→ **Exercise requirements**
Find the lines below that include the word "span" and report how many there are, with no other text.
══ Records for this exercise
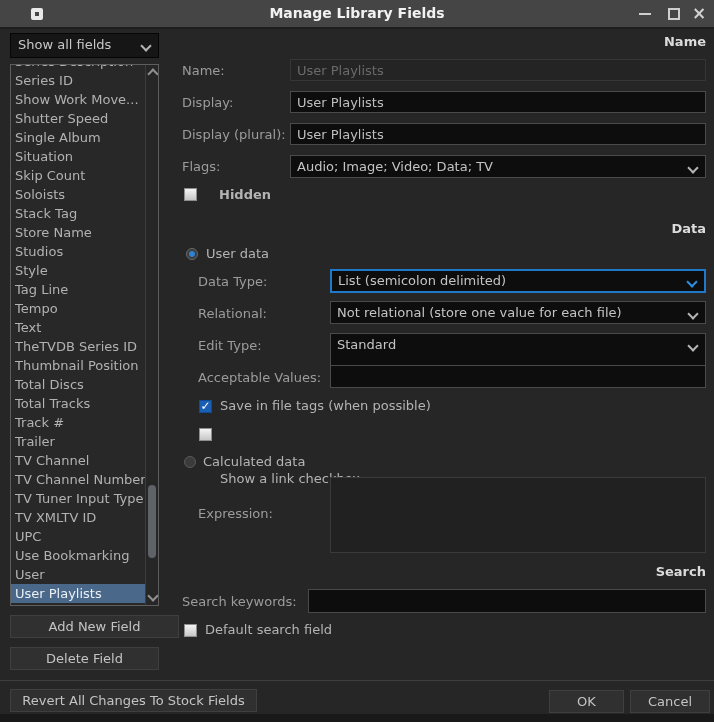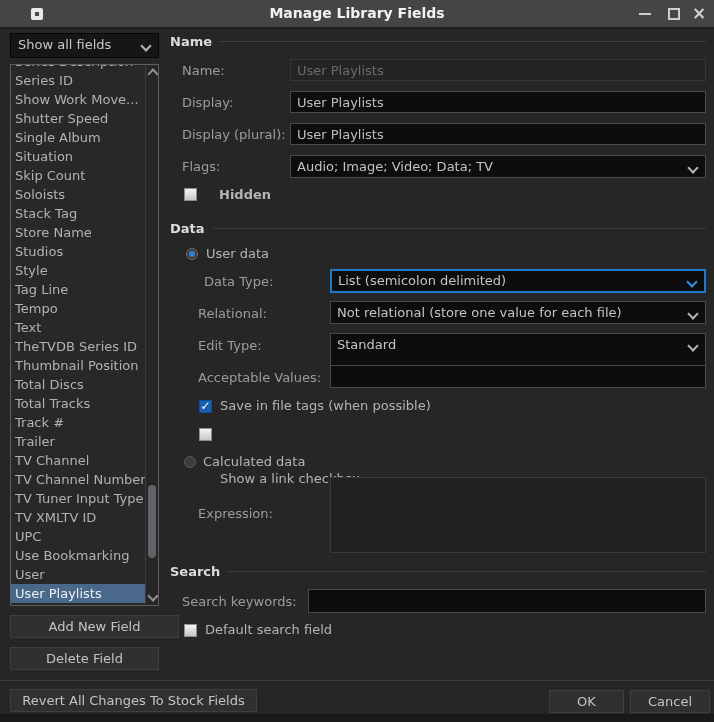--- a/index.html
+++ b/index.html
@@ -52,7 +52,7 @@
   .btn-cancel{left:630px;top:690px;width:80px;height:23px;}
 
   
-  .sect{position:absolute;left:170px;width:536px;display:flex;align-items:center;gap:8px;}
+  .sect{position:absolute;left:170px;width:536px;display:flex;align-items:flex-end;gap:8px;flex-direction:column;}
   .sect span{color:#dcdcdc;font-size:13px;font-weight:bold;white-space:nowrap;}
   .sect .rule{flex:1;height:1px;background:#3d3d3d;}
   .sect-name{top:34px;} .sect-data{top:221px;} .sect-search{top:564px;}

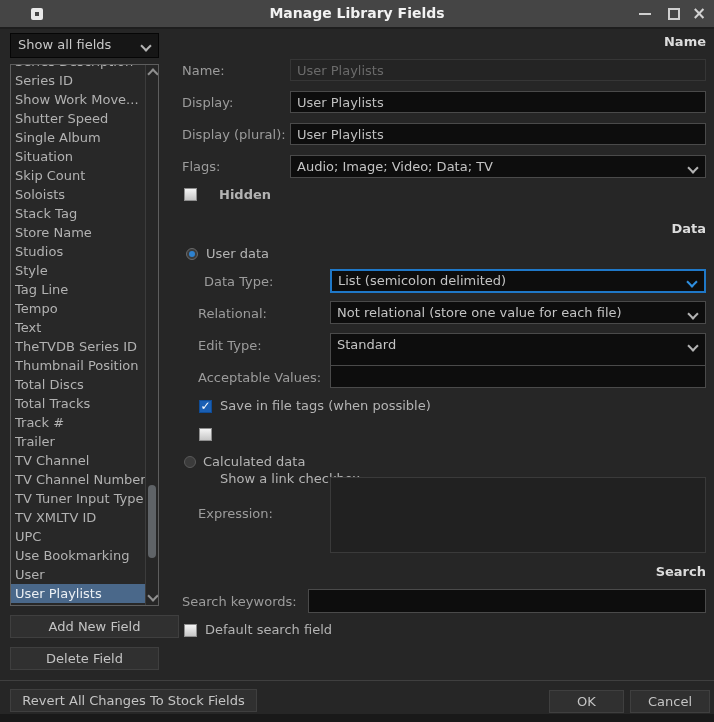--- a/index.html
+++ b/index.html
@@ -184,7 +184,7 @@
     </div>
   <div class="lbl" style="left:206px;top:246px;color:#b4b4b4;">User data</div>
 
-  <div class="lbl" style="left:198px;top:274px;margin-left:6px;">Data Type:</div>
+  <div class="lbl" style="left:198px;top:274px;">Data Type:</div>
   <div class="dd focused" style="left:330px;top:269px;width:376px;height:24px;">
     <span>List (semicolon delimited)</span>
     <span class="chev"></span>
════
→ **Task result**
3